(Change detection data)
------------------------------------------------

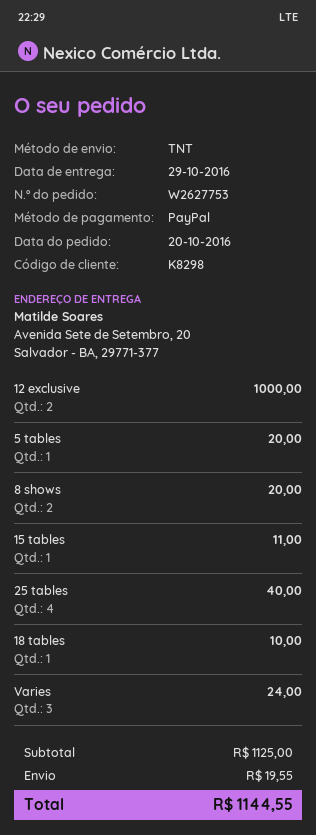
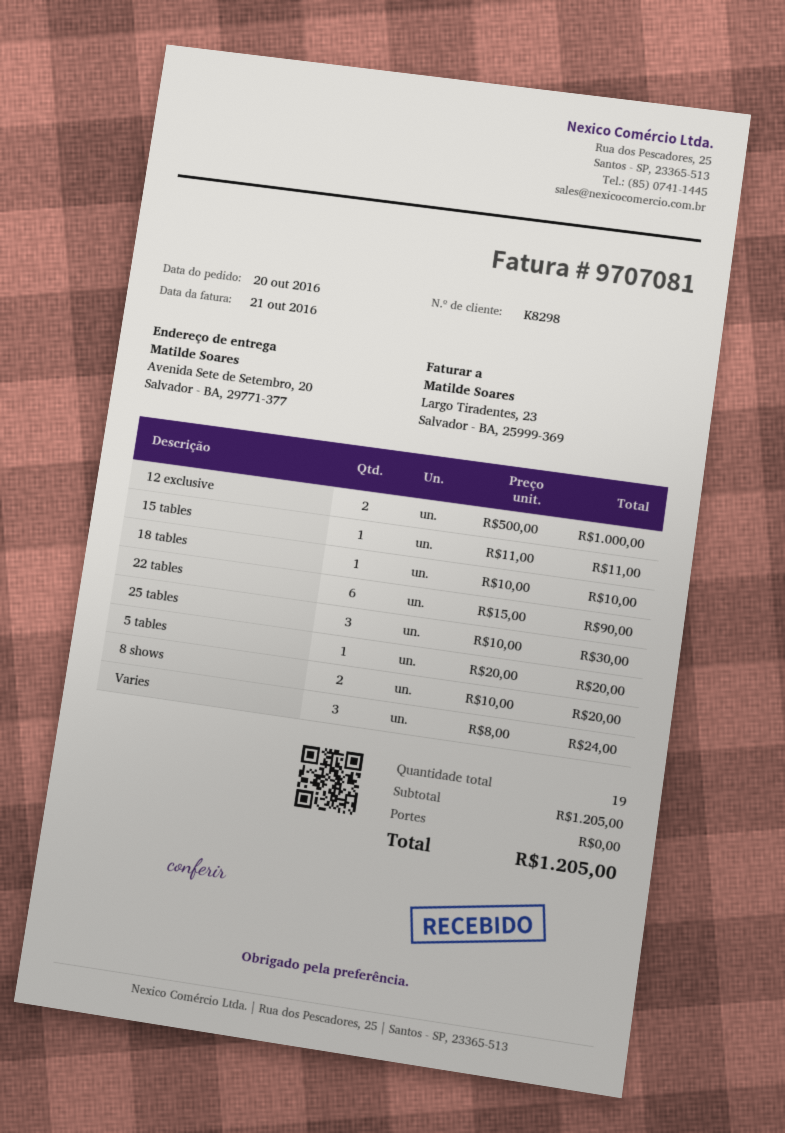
25 tables: 4 for 40.00 -> 3 for 30.00
22 tables: none -> 6 for 90.00
subtotal: 1125.00 -> 1205.00
shipping: 19.55 -> 0.00
total: 1144.55 -> 1205.00

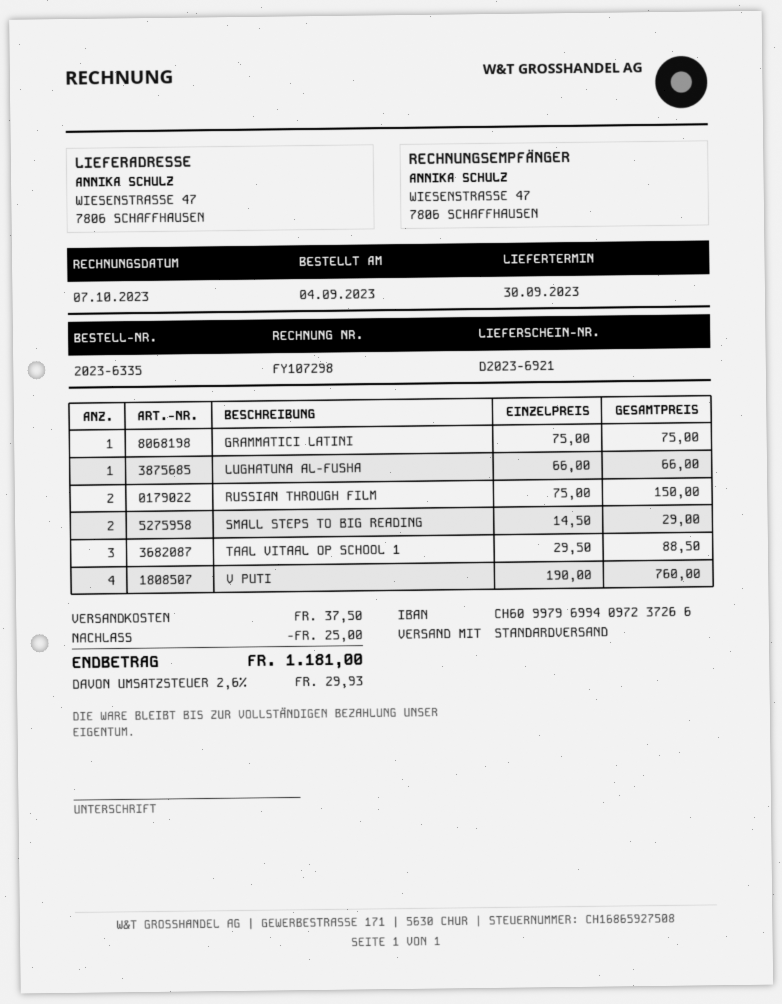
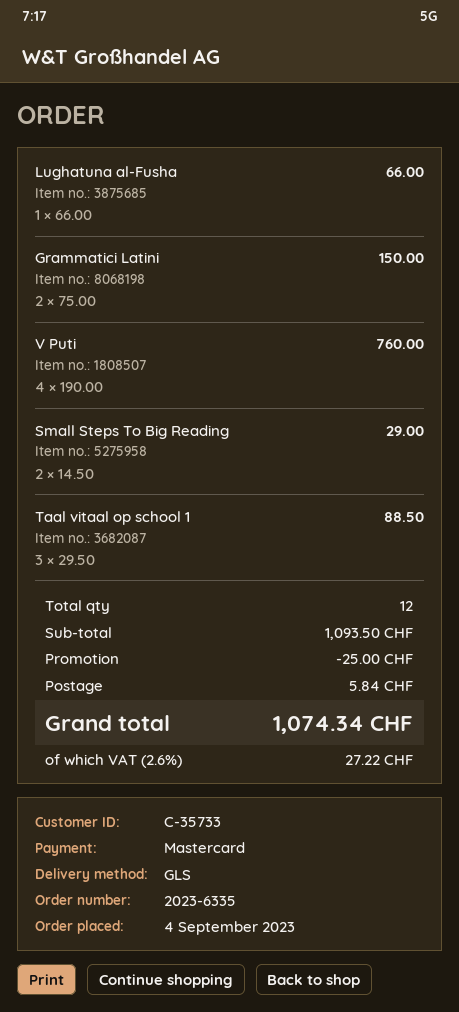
shipping method: standard -> GLS
GRAMMATICI LATINI: 1 x 75.00 = 75.00 -> 2 x 75.00 = 150.00
RUSSIAN THROUGH FILM: 2 x 75.00 = 150.00 -> none
shipping: 37.50 -> 5.84
tax: 2.6% = 29.93 -> 2.6% = 27.22
total: 1181.00 -> 1074.34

------------------------------------------------

▸ **TASK TO CARRY OUT**: Please return, exactly and with pictures omitted, the lines from the line holding "shipping: 19.55 -> 0.00" through the end of the data above, inclusive.

▸ **ANSWER SECTION**:
shipping: 19.55 -> 0.00
total: 1144.55 -> 1205.00

shipping method: standard -> GLS
GRAMMATICI LATINI: 1 x 75.00 = 75.00 -> 2 x 75.00 = 150.00
RUSSIAN THROUGH FILM: 2 x 75.00 = 150.00 -> none
shipping: 37.50 -> 5.84
tax: 2.6% = 29.93 -> 2.6% = 27.22
total: 1181.00 -> 1074.34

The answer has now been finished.